# Introduction to BS4 for scraping the required data from Amazon:
In this code, BeautifulSoup (bs4) is used for web scraping to extract information from Amazon product pages. The code reads a list of URLs from a file, visits each URL, and extracts various product details like title, price, rating, availability, description, and reviews.

In this code, BeautifulSoup is used to parse the HTML content of the Amazon product pages and extract specific information from them. The following BeautifulSoup functions are utilized for different tasks:

soup.find(tag, attrs): Finds and extracts elements with specific HTML tags and attributes.
soup.find_all(tag, attrs): Finds and extracts all elements matching the given criteria.
soup.text and element.string: Extract the text content of HTML elements.
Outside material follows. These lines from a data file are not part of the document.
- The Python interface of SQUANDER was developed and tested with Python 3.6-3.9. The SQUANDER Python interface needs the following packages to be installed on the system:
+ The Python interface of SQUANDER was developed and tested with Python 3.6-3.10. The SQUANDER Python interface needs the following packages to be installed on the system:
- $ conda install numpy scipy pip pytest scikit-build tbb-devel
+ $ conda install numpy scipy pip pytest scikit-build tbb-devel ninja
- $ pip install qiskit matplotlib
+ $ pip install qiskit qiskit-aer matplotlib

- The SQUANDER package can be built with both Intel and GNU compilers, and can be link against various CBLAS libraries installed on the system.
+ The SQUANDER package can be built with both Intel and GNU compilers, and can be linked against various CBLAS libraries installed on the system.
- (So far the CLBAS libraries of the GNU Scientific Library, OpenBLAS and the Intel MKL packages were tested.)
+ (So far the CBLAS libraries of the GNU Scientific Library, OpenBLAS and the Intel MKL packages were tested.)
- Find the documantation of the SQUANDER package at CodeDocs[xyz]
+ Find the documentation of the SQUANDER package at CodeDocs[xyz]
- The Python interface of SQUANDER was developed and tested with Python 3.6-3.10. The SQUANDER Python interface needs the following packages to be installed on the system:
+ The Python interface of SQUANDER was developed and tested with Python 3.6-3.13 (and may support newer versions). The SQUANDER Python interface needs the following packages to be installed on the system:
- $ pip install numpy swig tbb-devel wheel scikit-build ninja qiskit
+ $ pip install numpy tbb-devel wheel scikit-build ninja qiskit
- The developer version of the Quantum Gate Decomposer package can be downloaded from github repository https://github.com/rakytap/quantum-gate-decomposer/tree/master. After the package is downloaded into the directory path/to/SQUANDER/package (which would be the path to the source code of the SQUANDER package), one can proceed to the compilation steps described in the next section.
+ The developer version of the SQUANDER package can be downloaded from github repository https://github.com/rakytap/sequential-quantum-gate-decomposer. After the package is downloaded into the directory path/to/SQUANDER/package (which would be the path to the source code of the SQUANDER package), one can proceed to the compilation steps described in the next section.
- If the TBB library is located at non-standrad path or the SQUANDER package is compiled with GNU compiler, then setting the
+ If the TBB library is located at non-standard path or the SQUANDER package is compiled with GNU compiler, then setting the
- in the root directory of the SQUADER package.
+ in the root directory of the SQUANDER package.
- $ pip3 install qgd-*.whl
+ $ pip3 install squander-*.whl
Reasons for using BS4 instead of Scrapy:
a. Simplicity and Readability: BeautifulSoup is a simpler and more lightweight library compared to Scrapy. It provides a more intuitive way to navigate and extract data from HTML documents, which makes the code easier to understand and maintain, especially for small to medium-sized web scraping tasks like this one.
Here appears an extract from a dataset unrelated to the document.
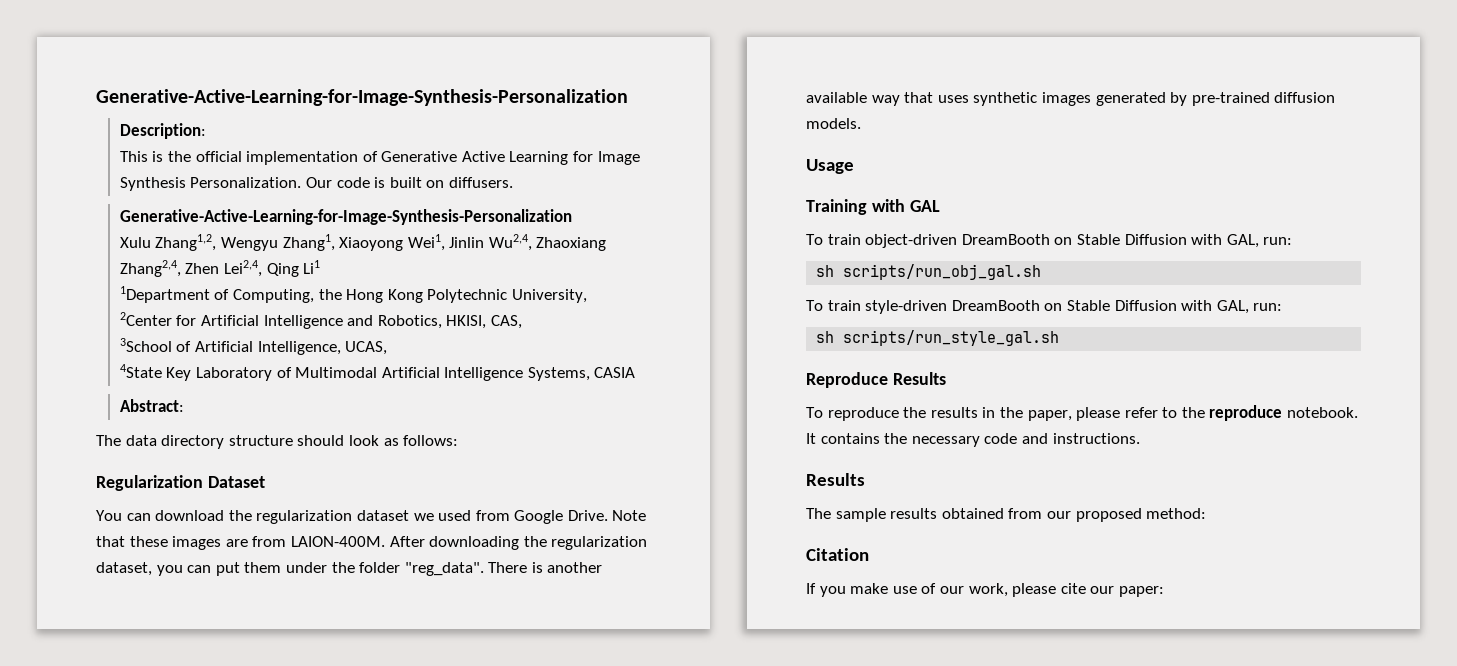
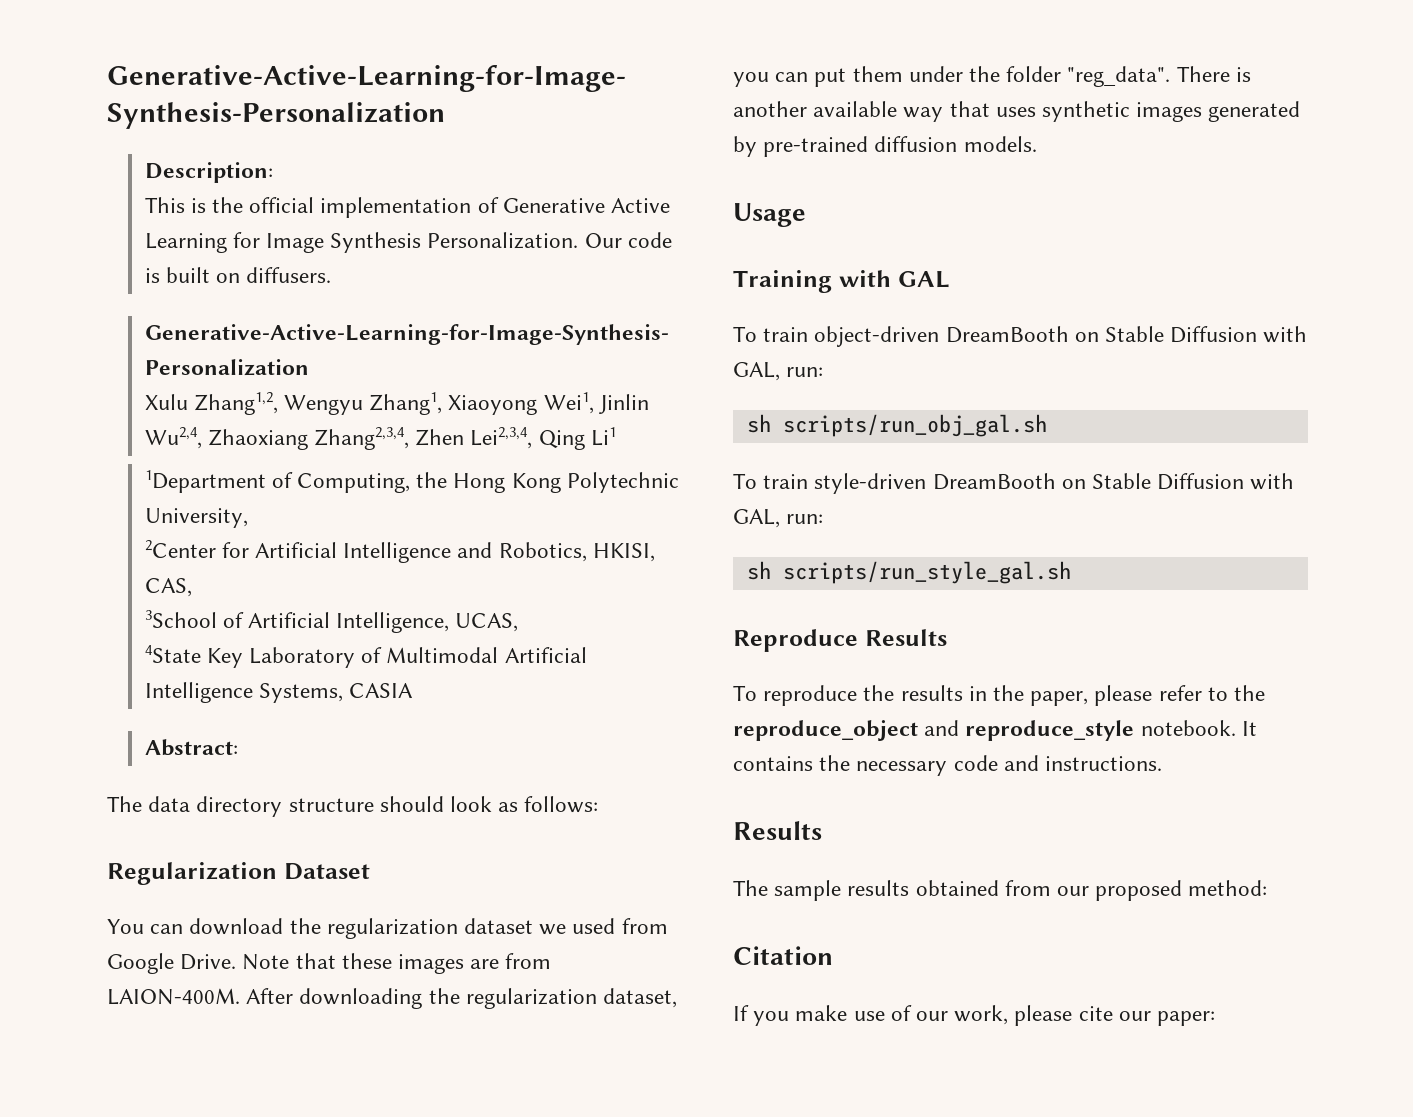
- Xulu Zhang1,2, Wengyu Zhang1, Xiaoyong Wei1, Jinlin Wu2,4, Zhaoxiang Zhang2,4, Zhen Lei2,4, Qing Li1
+ Xulu Zhang1,2, Wengyu Zhang1, Xiaoyong Wei1, Jinlin Wu2,4, Zhaoxiang Zhang2,3,4, Zhen Lei2,3,4, Qing Li1
- To reproduce the results in the paper, please refer to the reproduce notebook.
+ To reproduce the results in the paper, please refer to the reproduce_object and reproduce_style notebook.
b. Less Overhead: Scrapy is a powerful web scraping framework that is designed for complex and large-scale scraping projects. However, for simple tasks like extracting information from a list of URLs, using Scrapy can introduce unnecessary complexity and overhead. BeautifulSoup provides a more direct and lightweight solution for such cases.

c. Flexibility: BeautifulSoup allows fine-grained control over the scraping process. Developers can easily adapt the code to changes in the website's structure or layout. It also allows for custom parsing logic, which can be essential when dealing with websites that do not follow a standard structure.

d. Ease of Integration: BeautifulSoup can be easily integrated with other Python libraries like pandas for data processing and manipulation. It is often used in combination with libraries like requests and pandas, as demonstrated in the code.

e. Scalability: While Scrapy is suitable for large-scale web scraping projects with multiple pages and complex data extraction requirements, BeautifulSoup can be used for smaller, targeted scraping tasks like extracting data from a list of product pages. It offers a balance between simplicity and functionality for such cases.

# Get links for products using a keyword search request

In [24]:
import requests
import time
from bs4 import BeautifulSoup

#Search request
search_term = 'shirts'
search_url = f"https://www.amazon.in/s?k={search_term}"

# Create a session to manage cookies and maintain state
session = requests.Session()

# Set a User-Agent header to mimic a common web browser
headers = {
    'User-Agent': 'Mozilla/5.0 (Windows NT 10.0; Win64; x64) AppleWebKit/537.36 (KHTML, like Gecko) Chrome/91.0.4472.124 Safari/537.36',
}

# Send an initial request to the search URL
response = session.get(search_url, headers=headers)

# Check if the request was successful
if response.status_code == 200:
    # Parse the HTML content of the search page
    soup = BeautifulSoup(response.text, 'html.parser')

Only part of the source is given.